Data Productivity Cloud Pipeline

Author: Matillion
Date Posted: Oct 31, 2024
Last Modified: Nov 29, 2024

Surrogate Key Generation

Generate surrogate keys with this set of Data Productivity Cloud pipelines that demonstrates many different methods.

Image ofAdding a Surrogate Key
Adding a Surrogate Key

The source data is 100 rows of dynamically generated transaction data, stored in a table named RAW_TRANSACTION. There is no single primary key column or distinctive identifier, but records can be uniquely identified by a combination of:

  • TRANSACTION_TIMESTAMP
  • PRODUCT_CODE
  • CUST_CODE

The pipelines demonstrate different ways to add a surrogate key column when copying data into the target table STG_TRANSACTION.

Using a SEQUENCE object

If your target database supports SEQUENCE objects, start with 2 Sequence Example which creates a SEQUENCE object named SQ_TRANSACTION and runs the transformation afterwards.

Image ofCreating a SEQUENCE object
Creating a SEQUENCE object

The transformation to get the value for the SURROGATE_KEY column is a simple SQL fragment:

SQ_TRANSACTION.NEXTVAL

The sequence is referenced in the Calculator component of 2 Sequence Transformation

Image ofUsing a SEQUENCE object
Using a SEQUENCE object

Note that:

  • The SEQUENCE guarantees to generate a unique number for every row
  • There might be gaps in the generated range (e.g. 1, 2, 3, 1001, 1002, 1003 rather than 1, 2, 3, 4, 5, 6) - especially when input volumes are large

Using an IDENTITY, UNIQUEIDENTIFIER or AUTOINCREMENT

If your target database supports this declarative approach to surrogate key generation, start with 3 Identity Example which declares the SURROGATE_KEY column of the target table to be generated automatically by the database.

Image ofAUTOINCREMENT DDL
AUTOINCREMENT DDL

In the transformation to push data into STG_TRANSACTION, simply omit the SURROGATE_KEY column from the UPDATE, INSERT or MERGE statement. When the DML is executed, the database will recognize that no value has been supplied for the surrogate key, and it will generate the unique identifier itself.

Image ofAUTOINCREMENT DML
AUTOINCREMENT DML

Using a GUID

This approach uses a GUID (Globally Unique IDentifier) for the surrogate key in new records.

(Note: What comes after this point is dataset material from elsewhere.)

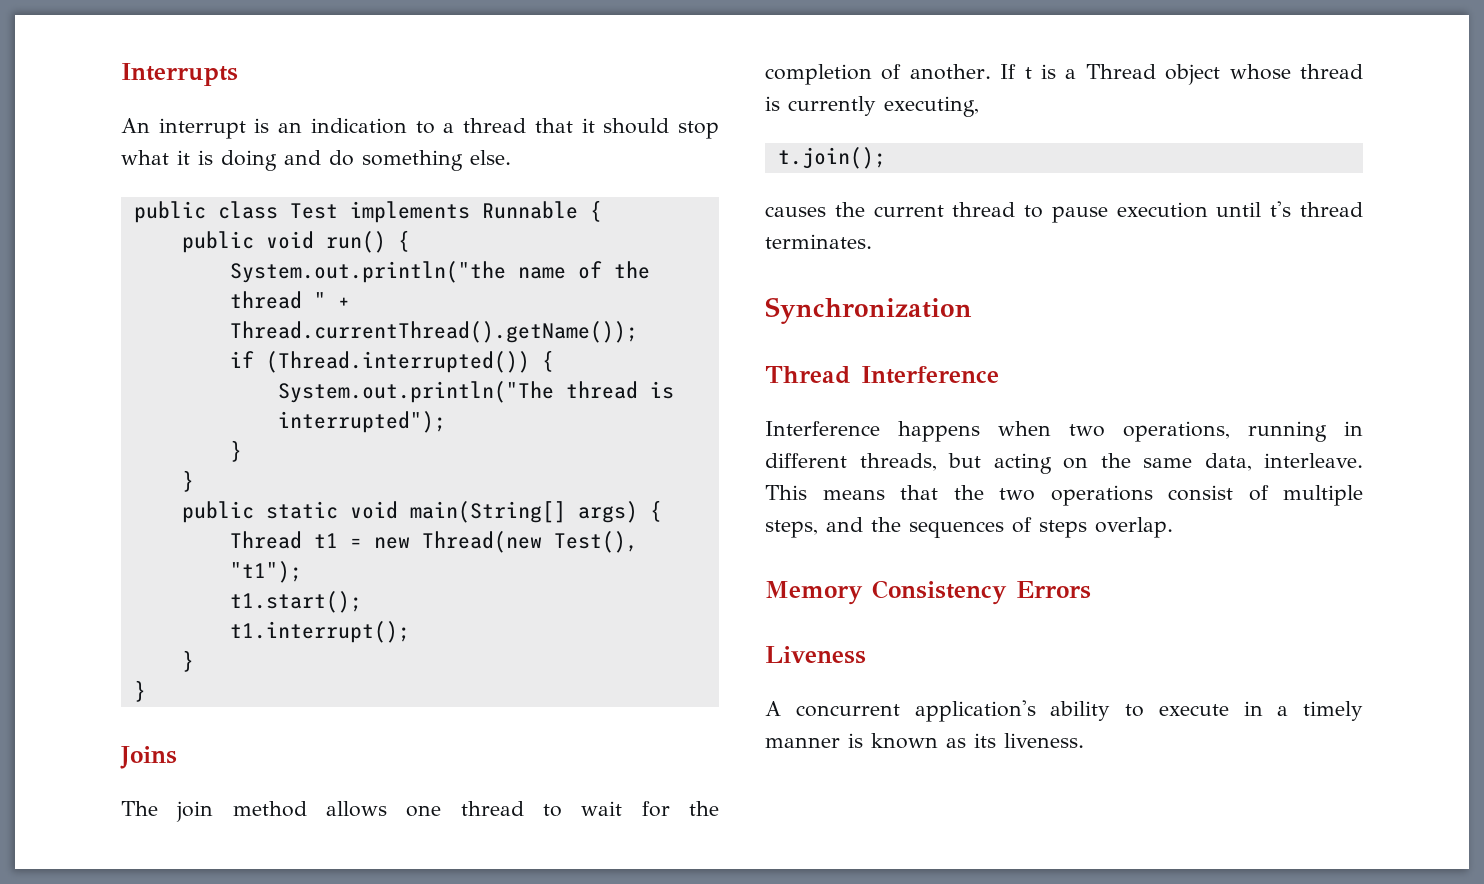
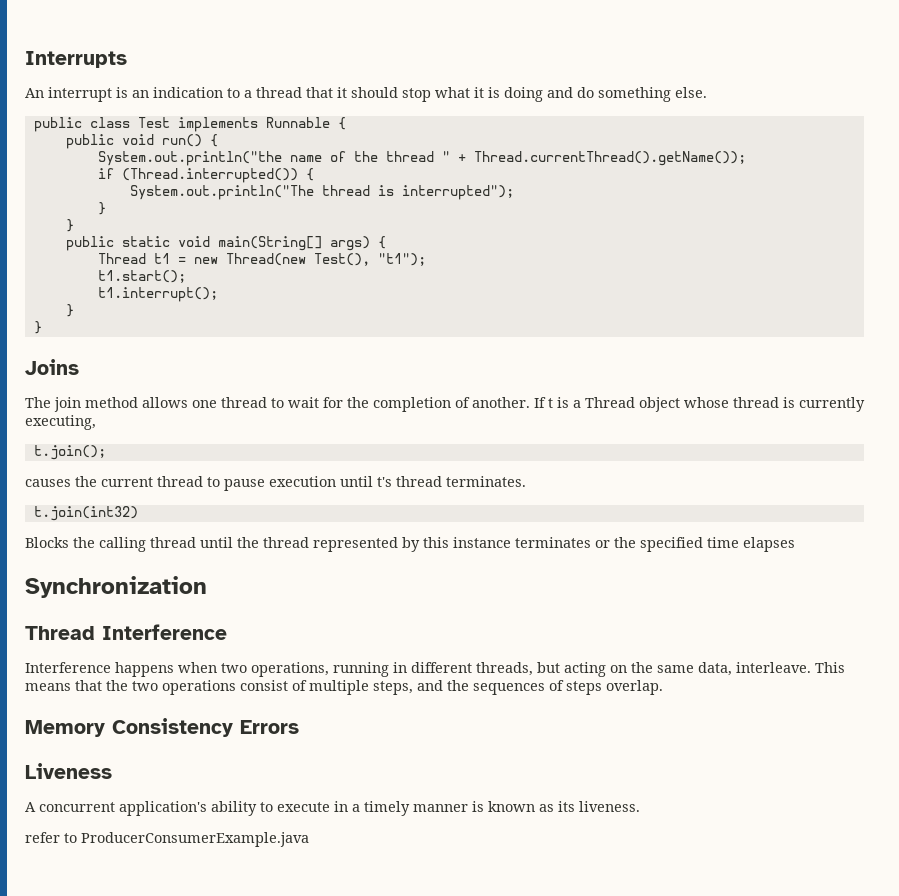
+ t.join(int32)
+ Blocks the calling thread until the thread represented by this instance terminates or the specified time elapses
+ refer to ProducerConsumerExample.java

Start with the 4 GUID Example orchestration pipeline, which just creates the sample data and runs the 4 GUID Transformation pipeline:

Image ofAdd a GUID in data transformation DML
Add a GUID in data transformation DML

The transformation to create the SURROGATE_KEY column is a simple SQL fragment:

UUID_STRING()

The exact syntax will vary according to your target data platform.

High Water Mark + Row Number

Surrogate keys are generated in sequence with this method, starting from a “High Water Mark” where the previous load left off. Start with 5 High Water Mark Example, which just creates the sample data and runs the 5 High Water Mark Transformation pipeline which does all the work.

Image ofHigh Water Mark + Row Number
High Water Mark + Row Number

The High Water Mark is calculated by using the highest surrogate key that already exists in the target table, substituting zero if the target table is empty. This is the bottom part of the transformation in the screenshot above.

COALESCE(MAX("SURROGATE_KEY"), 0)

The result is always a single row, which is joined to the source data using a fixed predicate that always evaluates to true. Technically this is a Cartesian join, but one which is guaranteed to not multiply the number of records.

The High Water Mark is added to a ROW_NUMBER() window function over the entire set of input rows. The ROW_NUMBER() produces an ascending sequence, starting at 1 and ordered arbitrarily. The surrogate key is set to the sum of the two numbers.

This method produces very similar results to the SEQUENCE and IDENTITY techniques. Note:

  • It is guaranteed to generate a unique number for every row
  • There will never be gaps in the sequence, even if an update fails and has to be re-run. The resulting idempotence is useful, at the cost of slightly more compute resources needed at runtime

Clock Based Surrogate Keys

This pattern generally works best with records that are nearly unique already - for example new data from a micro batch increment. New surrogate keys are generated using a millisecond timestamp, plus optionally adding another element to ensure uniqueness. In cases when only one record is ever processed at a time, and processing takes at least a few milliseconds, the timestamp alone is sufficient to create a unique identifier.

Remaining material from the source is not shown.